The possibility of being cyberstalked, the probability of inappropriate office behaviour and misuse of company time and equipment was blown off as not being a significant issue.  My behaviour and only my behaviour was the issue.  Even when sick.  Even when in the throes of a stress breakdown and trauma when the victim is acting in what they think is a normal manner in an abnormal situation.

What I was experiencing, my friends, was not a normal situation.


This was when the fear not only descended but blanketed me so completely that I no longer felt free and happy and alive in my body.  I felt constricted.  Emotionally paralyzed.  I was afraid to venture outside the house even to a near by shopping mall as I was afraid one of these people might see me and perceive that I was stalking them perhaps?  My therapist and I have talked about this fear many times over the intervening years.  She felt my fears were irrational.  But in light of what happened after the fact, after I was in effect no longer in the workplace, I could not shake these fears.  They became a constant part of my emotional make up, my new reality.

Spontaneity left.

This was when I entered into what I now call the "shadowland" with all traces of who I really am removed from my Facebook and from my personal day-to-day life as well.  My Facebook made private.  Status updates changed.  I no longer shared anything even remotely public via Facebook.  

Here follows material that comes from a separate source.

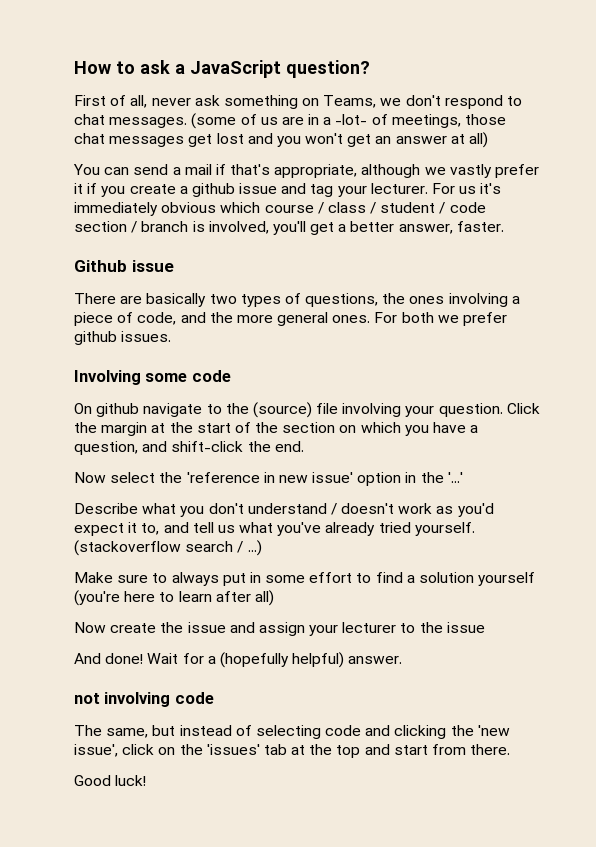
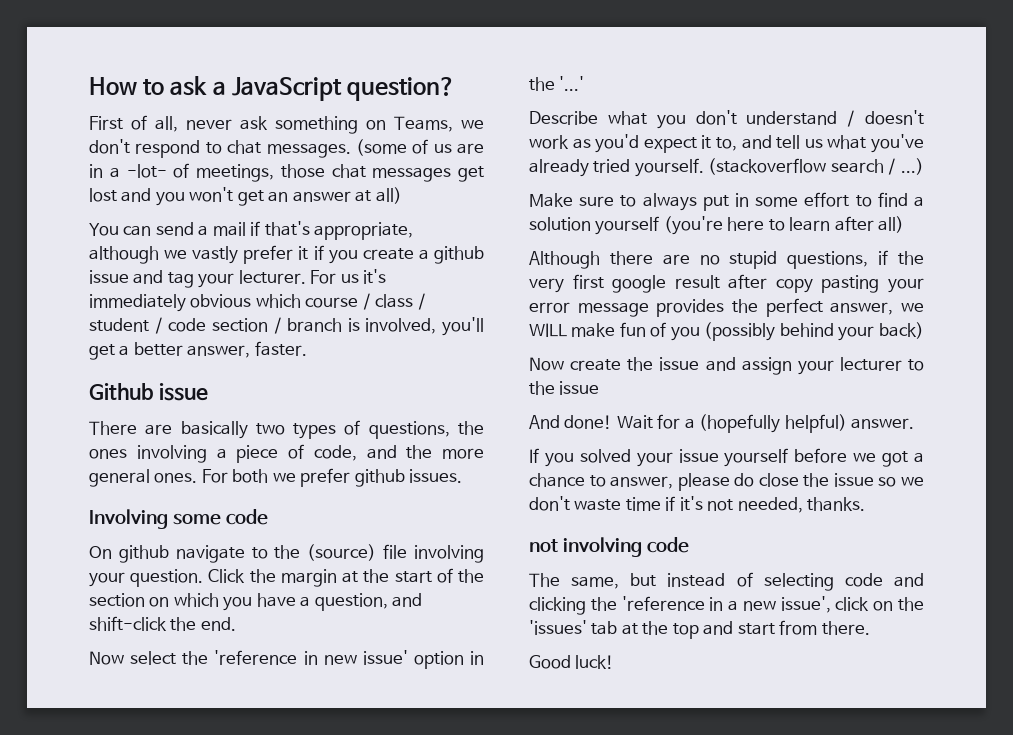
(274, 598) none -> [529,250,924,269] [529,274,924,293] [529,298,924,317] [529,322,924,341] // Although there are no stupid questions, if the very first google result after copy pasting your error message provides the perfect answer, we WILL make fun of you (possibly behind your back)
(403, 660) none -> [529,448,925,467] [529,473,924,491] [529,496,866,513] // If you solved your issue yourself before we got a chance to answer, please do close the issue so we don't waste time if it's not needed, thanks.
[477,725,510,736] 'new -> [621,596,776,611] 'reference in a new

It's taken more than three years of working consistently through all the effects and affects of the entire trauma before I realized that I do have a story to tell - and I have a right to tell my story.  To work through the pervasive fear and begin to live life more fully again.

I have no idea what my former colleagues might think if they do chance upon this page.

We're all gone from that workplace now.  All of us.  The building we once worked in is closed.  Everyone has had to leave either in retirement or finding new employment.  Scattered to the four winds (hopefully).

After years have intervened, the question still remains that if these former colleagues did access this blog, read it, and see themselves in it, would they be willing to jeopardize what they have now in order to further victimize me?  I don't know.  I hope not.

Only time will tell.

Until Monday.  Have a good weekend.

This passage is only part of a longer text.